Whisper API is not able to transcribe audios created on iOS

Hi there!

I have incurred in a very frustrating issue: even though this transcription API generally works perfectly, and the downloaded audio file is always intelligible

@router.post("/transcribe/{lang}")
async def transcribe_route(
    lang: str, file: UploadFile = File(...), duration: float = Form(...)
):
    """User sends an WebM file and  Whisper API converts it to text"""

    print(f"lasted {duration} seconds")

    try:
        # Check if the file is a webm file
        print(file.content_type)
        if "audio/wav" not in file.content_type:
            raise HTTPException(status_code=400, detail="Only .webm files are supported.")

        # Read the audio file data
        recording_content = await file.read()
        recording = io.BytesIO(recording_content)
        recording.name = file.filename

        # Save the audio file locally
        save_path = f"{duration}-{file.filename}"  # Use a unique filename
        with open(save_path, "wb") as audio_file:
            audio_file.write(recording_content)

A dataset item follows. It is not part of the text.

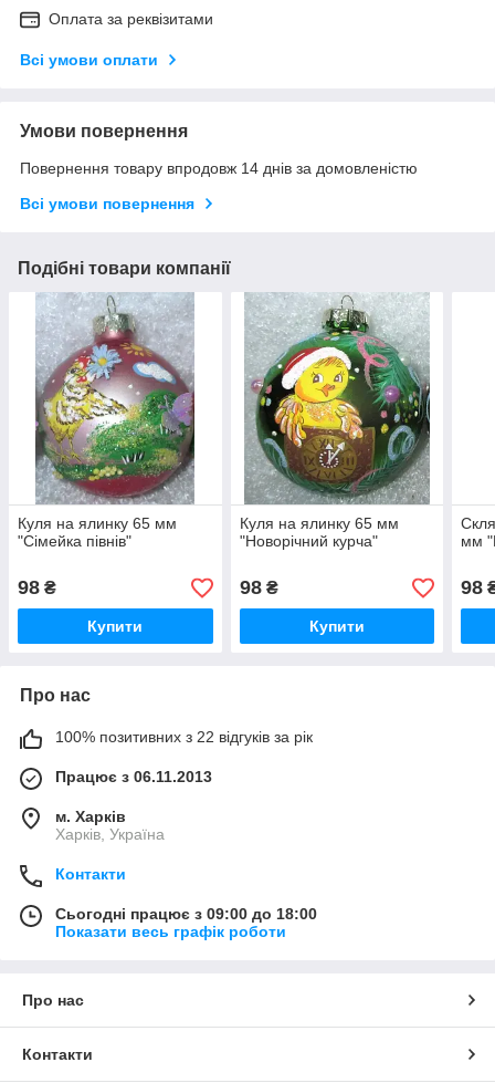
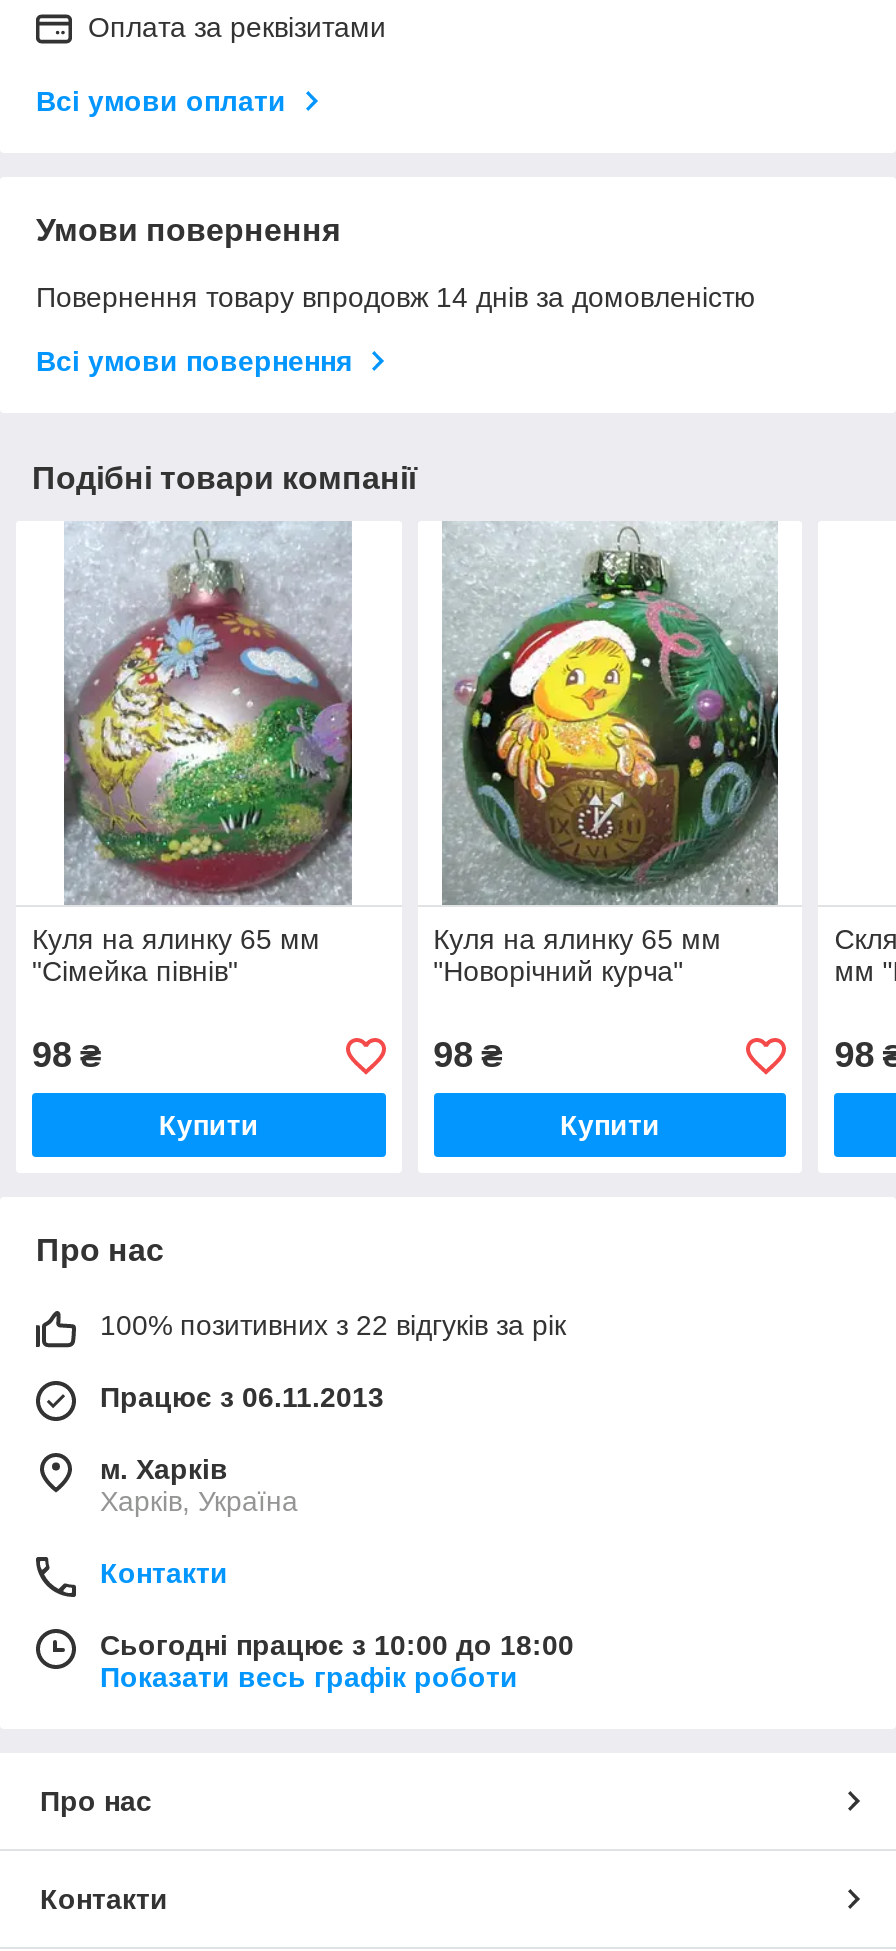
[55,905,317,923] Сьогодні працює з 09:00 до 18:00 -> [100,1630,574,1662] Сьогодні працює з 10:00 до 18:00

        # call the whisper API
        transcription = openai.Audio.transcribe(
            "whisper-1", recording, language=languages_mapping.get(lang, "en")
        )

        # returns the transcribed text
        return transcription["text"]

For some reason when I send an audio recorded on iOS whisper is only able to transcribe the first 1-2 seconds.
I think this may be caused by the different encoding made on iOS, but there seems to be no way of fixing it client-side.

What can I do to solve it?

Thanks in advance,
Giovanni

You actually have failing audio files logged for analysis and they are understandable but can’t be transcribed?

Here I describe a re-encoding you could do, which also has the effect of recoding in voice-over-ip audio bandwidth, so if there was something like noise shaping in high definition audio, it would be stripped.